» **Provided material**:
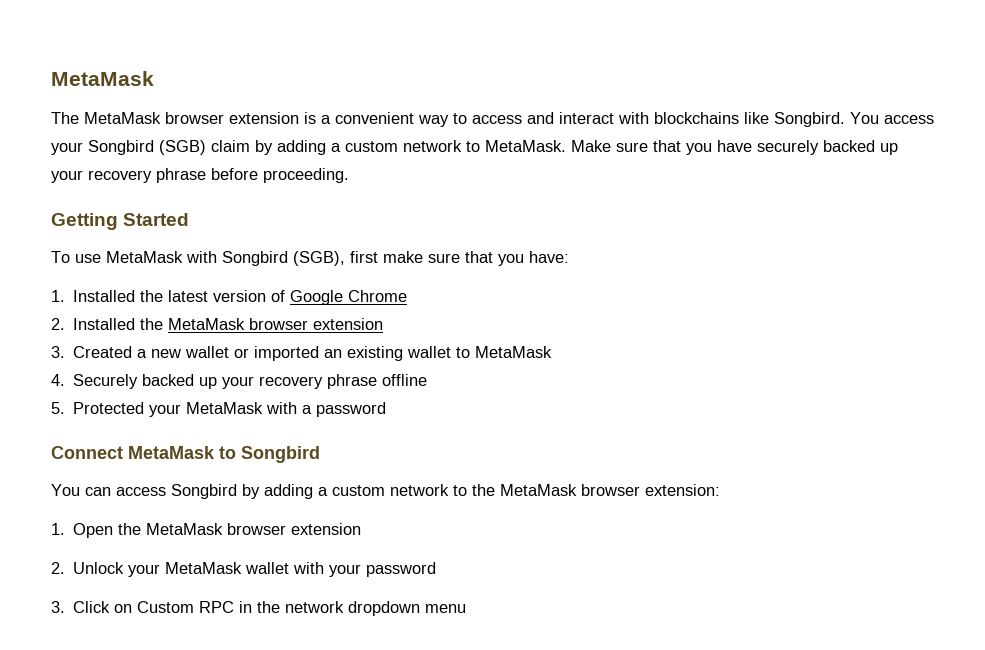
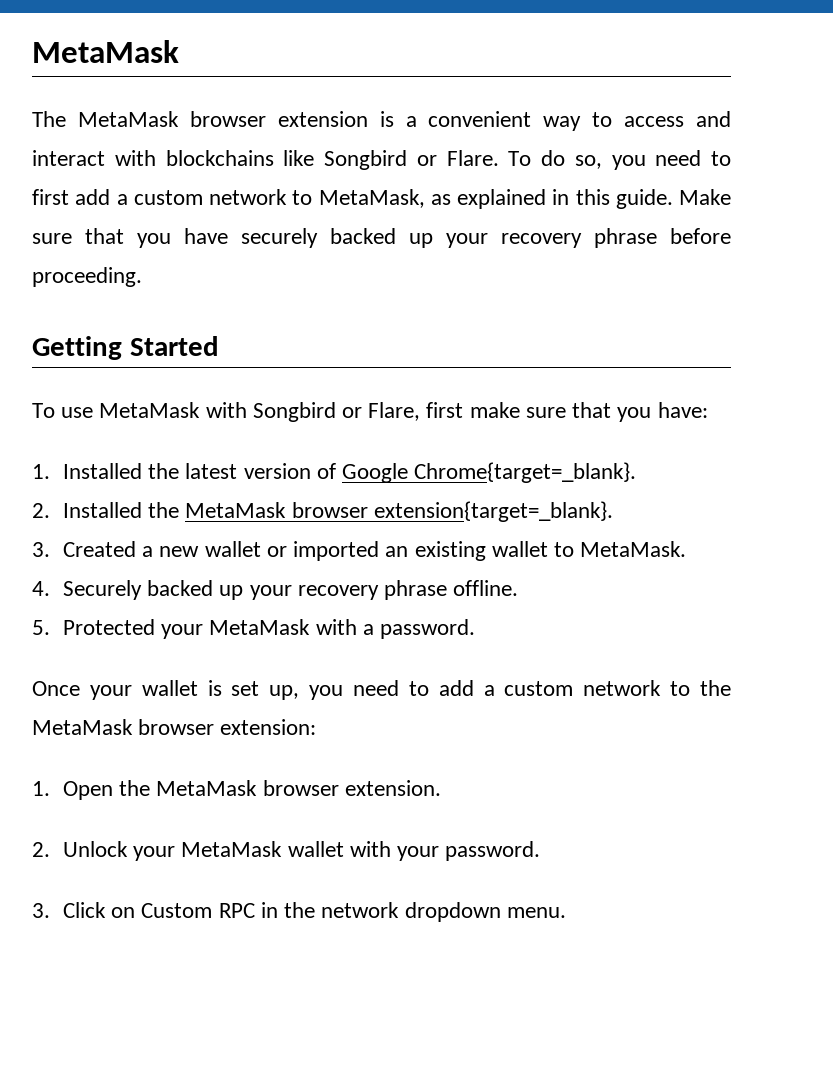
[774,112,934,127] [51,140,566,155] Songbird. You access your Songbird (SGB) claim by adding a custom network to MetaMask. -> [324,150,731,170] [32,189,673,209] Songbird or Flare. To do so, you need to first add a custom network to MetaMask, as explained in this guide.
[293,251,345,266] (SGB), -> [342,402,421,421] or Flare,
[348,290,408,302] Chrome -> [414,462,637,483] Chrome{target=_blank}.
[313,318,384,330] extension -> [373,501,613,522] extension{target=_blank}.
[475,346,553,358] MetaMask -> [580,541,687,557] MetaMask.
[382,374,428,386] offline -> [453,580,519,596] offline.
[316,402,387,417] [51,446,320,463] [51,484,313,499] password // Connect MetaMask to Songbird // You can access Songbird by adding -> [380,619,476,639] [32,680,474,700] password. // Once your wallet is set up, you need to add
[291,523,362,535] extension -> [344,780,441,796] extension.
[366,562,437,577] password -> [445,841,541,861] password.
[425,604,467,613] menu -> [506,907,566,918] menu.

» **How to complete this task**:
Lines holding "extension" in the material above are to be reported.

» **Exercise output**:
[313,318,384,330] extension -> [373,501,613,522] extension{target=_blank}.
[291,523,362,535] extension -> [344,780,441,796] extension.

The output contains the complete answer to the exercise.